Exhibit 99.7
Oral Presentation at ICML, Lugano, Switzerland (June 19-22, 2013)
Abstract: The Histone Deacetylase Inhibitor (HDACi) Abexinostat (PCI-24781): Significant Activity in Relapsed/Refractory Follicular Lymphoma (FL)
Andrew M. Evens, DO, MSc1, Julie M Vose, MD, MBA2, Wael Harb, MD3, Leo I. Gordon, MD4, Robert Langdon, MD5, Barbara Grant, MD6*, Julian Sprague, MD, PhD7, Clara Plasencia, MS8*, Mint Sirisawad, MS9*, Jeanne Yue, MS8*, Ying Luan, PhD8*, Aaron Siek, BS8*, Lei Zhou, MD8*, Sriram Balasubramanian, PhD9 and Nancy L. Bartlett, MD10
1Division of Hematology/Oncology, The University of Massachusetts Medical School, Worcester, MA; 2Nebraska Medical Center, Omaha, NE; 3Horizon Oncology Center, Lafayette, IN; 4Robert H. Lurie Comprehensive Cancer Center, Northwestern University Feinberg School of Medicine, Chicago, IL; 5Nebraska Methodist Hospital, Omaha, NE; 6Medicine, Vermont Cancer Center, University of Vermont, Burlington, VT; 7Vermont Cancer Center, Burlington, VT; 8Pharmacyclics, Sunnyvale, CA; 9Dept. of Cancer Biology, Pharmacyclics, Sunnyvale, CA; 10Internal Medicine, Washington University School of Medicine, St. Louis, MO
Background: Abexinostat (PCI-24781) is a novel oral pan-HDACi that has demonstrated potent preclinical activity in lymphoma cell lines and animal models (Evens et al, Clin Ca Res 2009) and a prior phase I study was completed. A phase II study was undertaken in relapsed/refractory FL and mantle-cell lymphoma (MCL).
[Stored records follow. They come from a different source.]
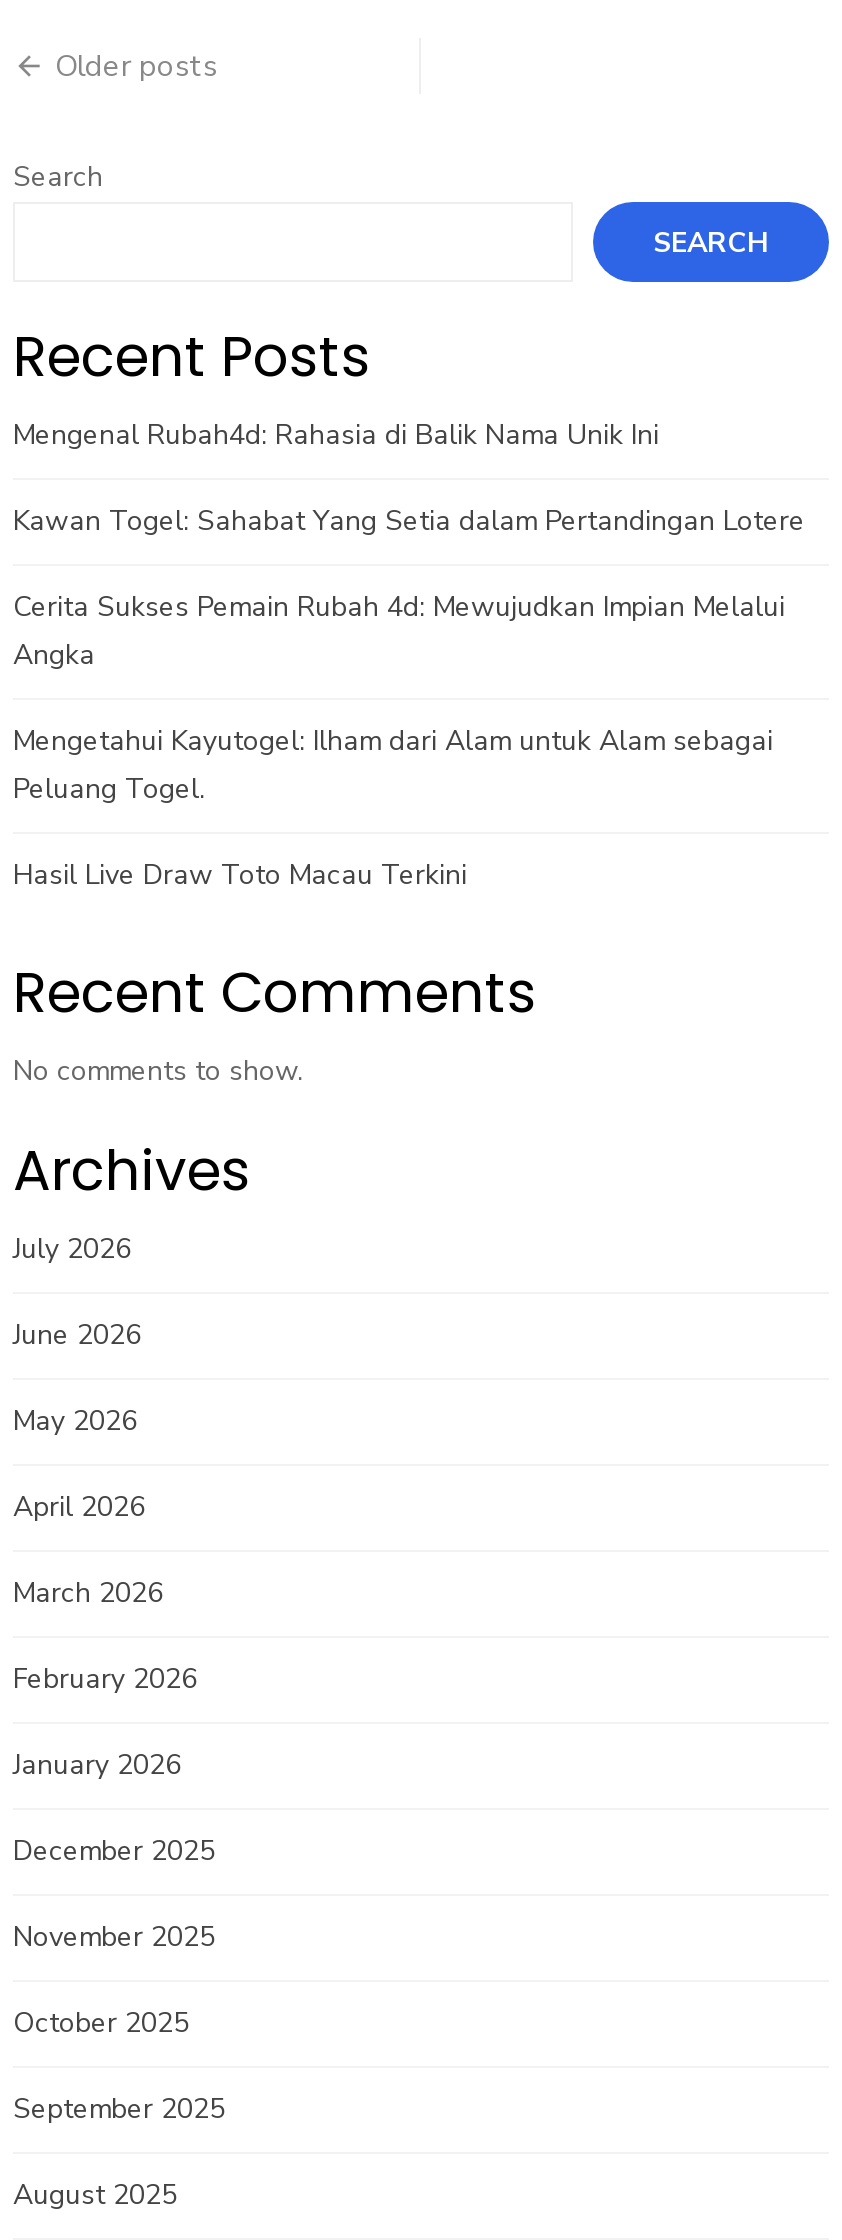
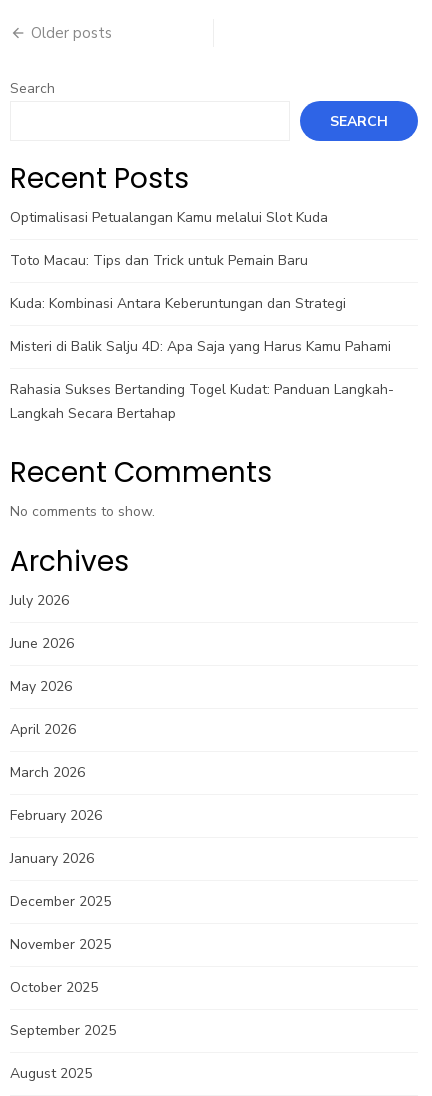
- Mengenal Rubah4d: Rahasia di Balik Nama Unik Ini
+ Optimalisasi Petualangan Kamu melalui Slot Kuda

- Kawan Togel: Sahabat Yang Setia dalam Pertandingan Lotere
+ Toto Macau: Tips dan Trick untuk Pemain Baru

- Cerita Sukses Pemain Rubah 4d: Mewujudkan Impian Melalui
- Angka
+ Kuda: Kombinasi Antara Keberuntungan dan Strategi

- Mengetahui Kayutogel: Ilham dari Alam untuk Alam sebagai
- Peluang Togel.
+ Misteri di Balik Salju 4D: Apa Saja yang Harus Kamu Pahami

- Hasil Live Draw Toto Macau Terkini
+ Rahasia Sukses Bertanding Togel Kudat: Panduan Langkah-
+ Langkah Secara Bertahap
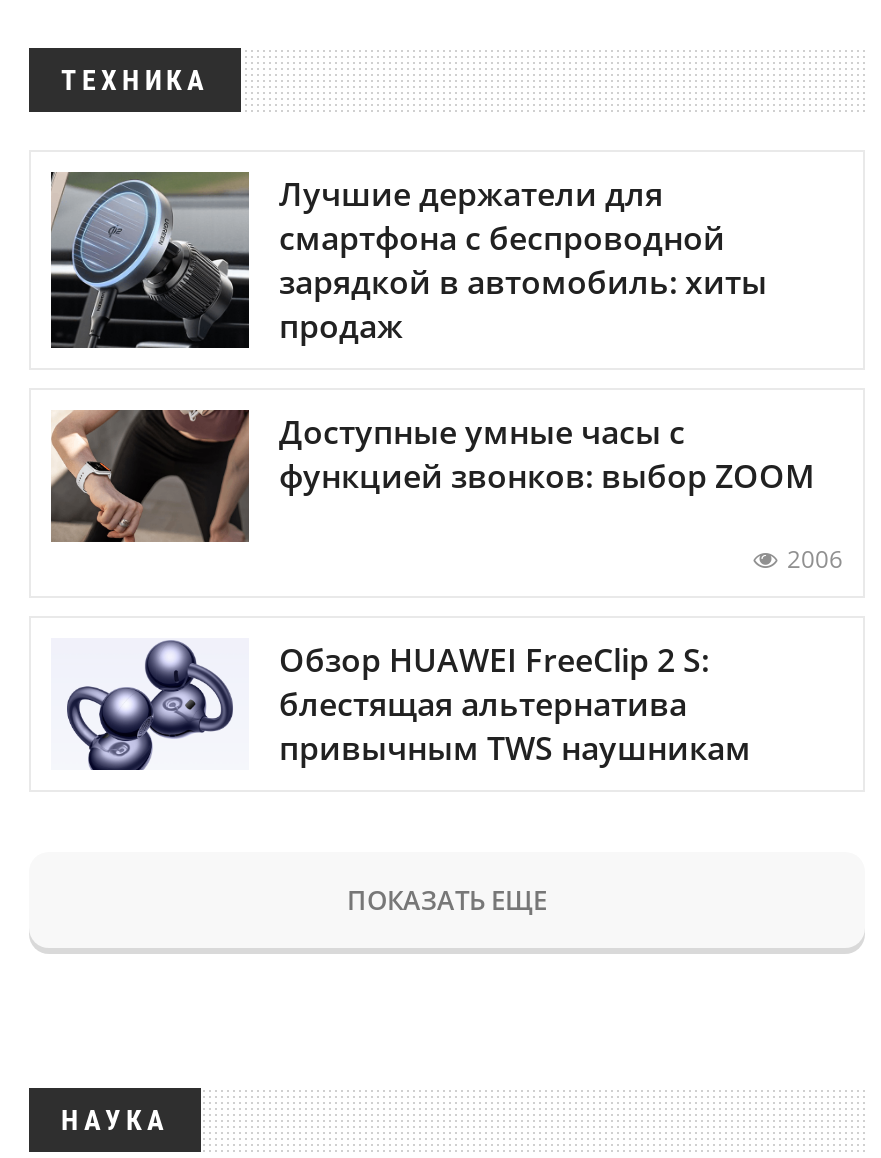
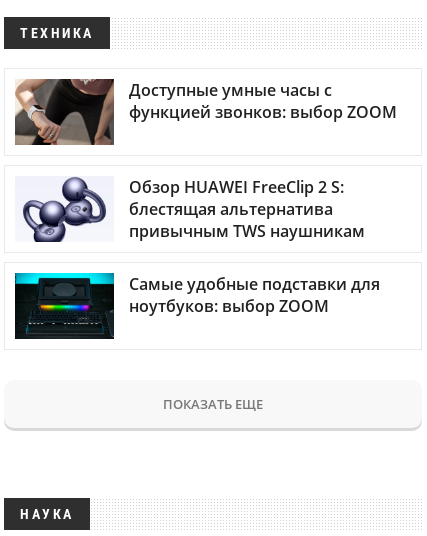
- [image]
- Лучшие держатели для
- смартфона с беспроводной
- зарядкой в автомобиль: хиты
- продаж

moved up: [image] | Доступные умные часы с | функцией звонков: выбор ZOOM

- 2006

moved up: [image] | Обзор HUAWEI FreeClip 2 S: | блестящая альтернатива | привычным TWS наушникам

+ [image]
+ Самые удобные подставки для
+ ноутбуков: выбор ZOOM
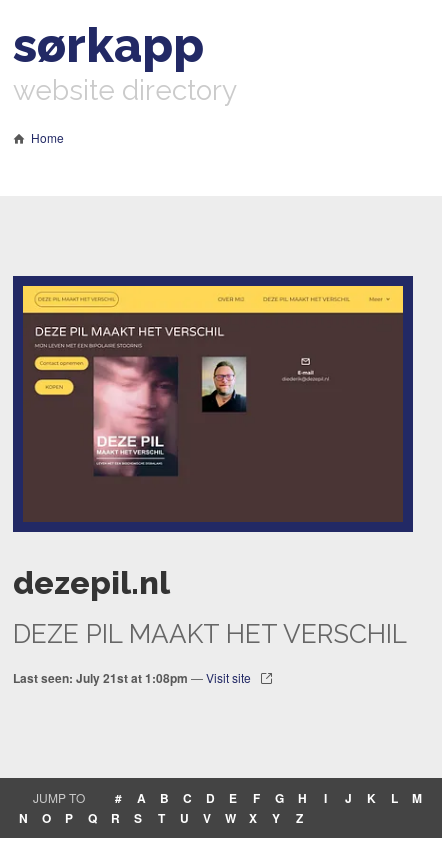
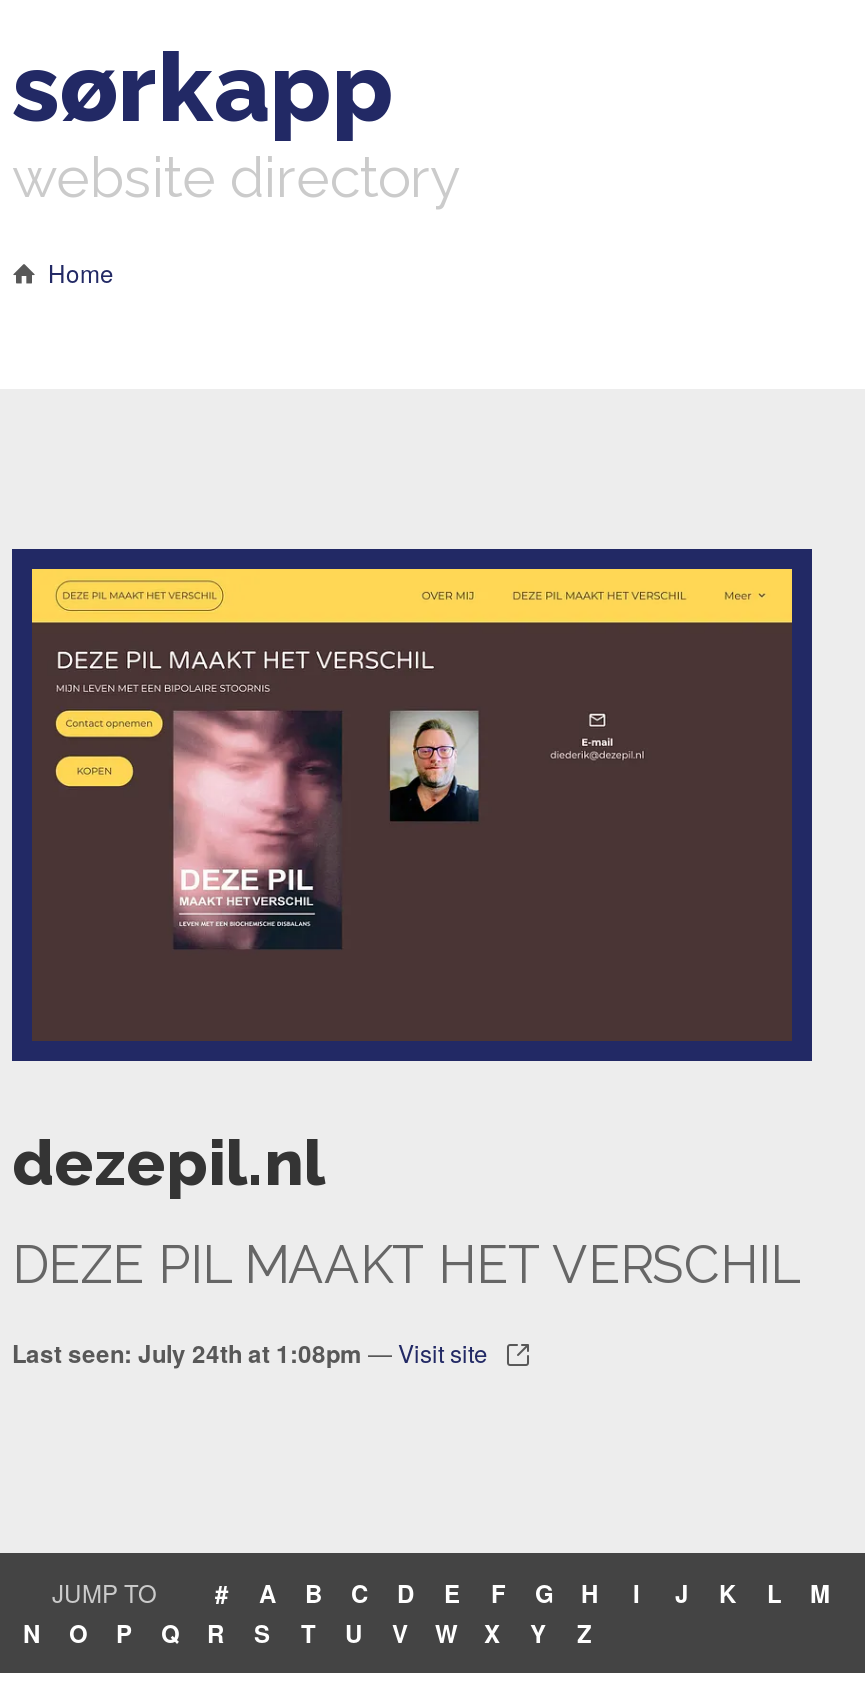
- Last seen: July 21st at 1:08pm — Visit site
+ Last seen: July 24th at 1:08pm — Visit site
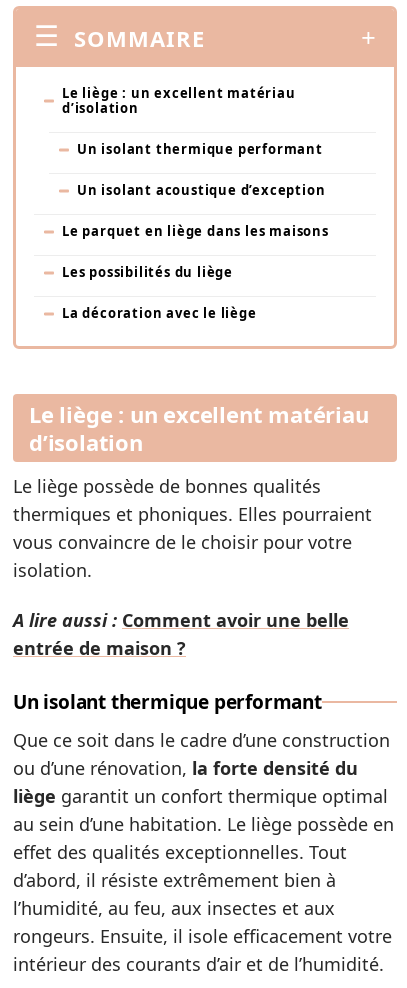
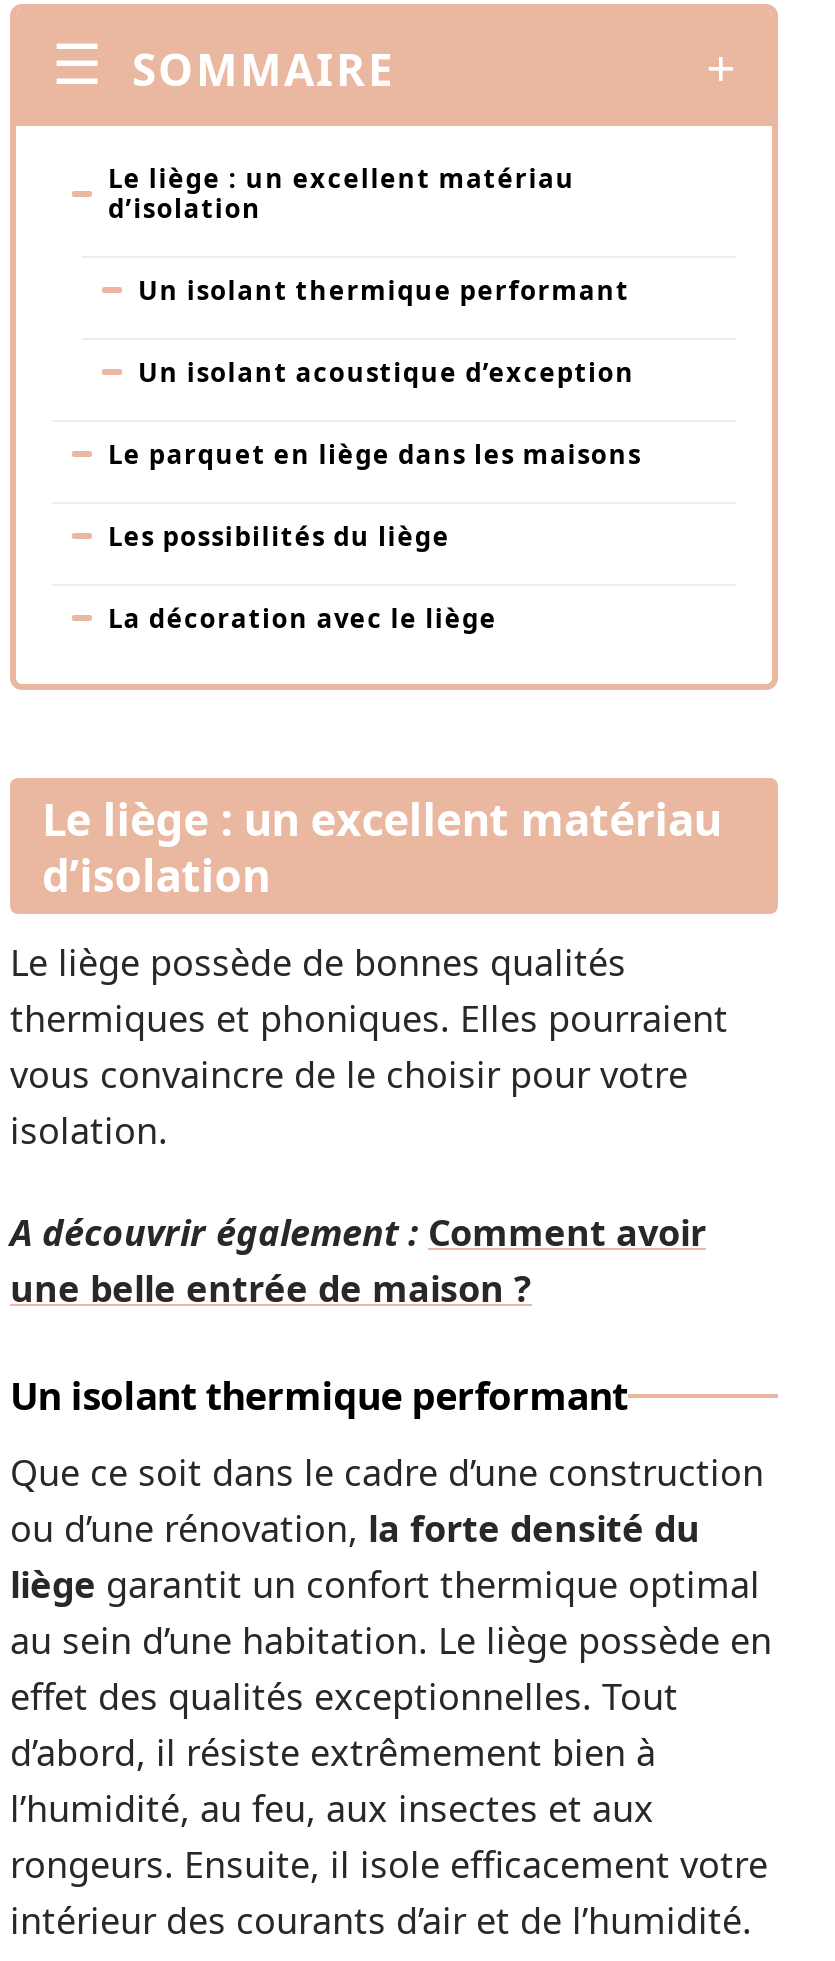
- A lire aussi : Comment avoir une belle
- entrée de maison ?
+ A découvrir également : Comment avoir
+ une belle entrée de maison ?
Methods: The primary objective of this multicenter phase II study was objective response rate (ORR, complete [CR] and partial remission [PR]). Abexinostat was given orally twice daily at 45mg/m2 on a 4-week cycle for 7 days/week every other week, which was the previously established dose and schedule identified in the phase I study.
Results: 30 patients (pts) were enrolled (n=16 FL, n=14 MCL pts) of which 25 were response-evaluable. The median age was 67 years (36-81) and median prior therapies were 3 (1-5), and 33% had had prior stem cell transplant. The ORR was 48% in all pts. A reduction in tumor size was observed in 86% of FL pts, while the ORR in FL was 64% (intent-to-treat ORR 56%). With a median follow-up of 14 months, the median duration of response (DOR) in FL was 18 months (7-24+). Notably, 8/9 responding FL pts were on study >8 months and 5/9 pts were on treatment >17 months. The median progression-free survival (PFS) for FL pts was 20.5 months (1-25). Among MCL pts, reduction in tumor size was noted in 27% and the ORR was also 27%. The median PFS in MCL pts was 4 months (1-12), while the DOR in the 3 responding patients were 6, 9, and 12 months. Therapy was overall well tolerated. The most common grade 3/4 related AEs (> 5% incidence) were thrombocytopenia (17%), neutropenia (13%), fatigue (13%), and anemia (7%). There were no deaths reported on the study. Pharmacodynamic analyses revealed that a majority of pts had increased tubulin acetylation in PBMCs, however this did not correlate with response or toxicity.
Conclusion: In this phase II study, the novel pan-HDACi, abexinostat, was clinically active and overall well tolerated in relapsed/refractory B-cell lymphoma. Moreover, there was significant clinical activity noted in FL with an ORR of 64%, which included a number of durable responses in this multiply-relapsed pt population. Further examination of abexinostat in FL is warranted.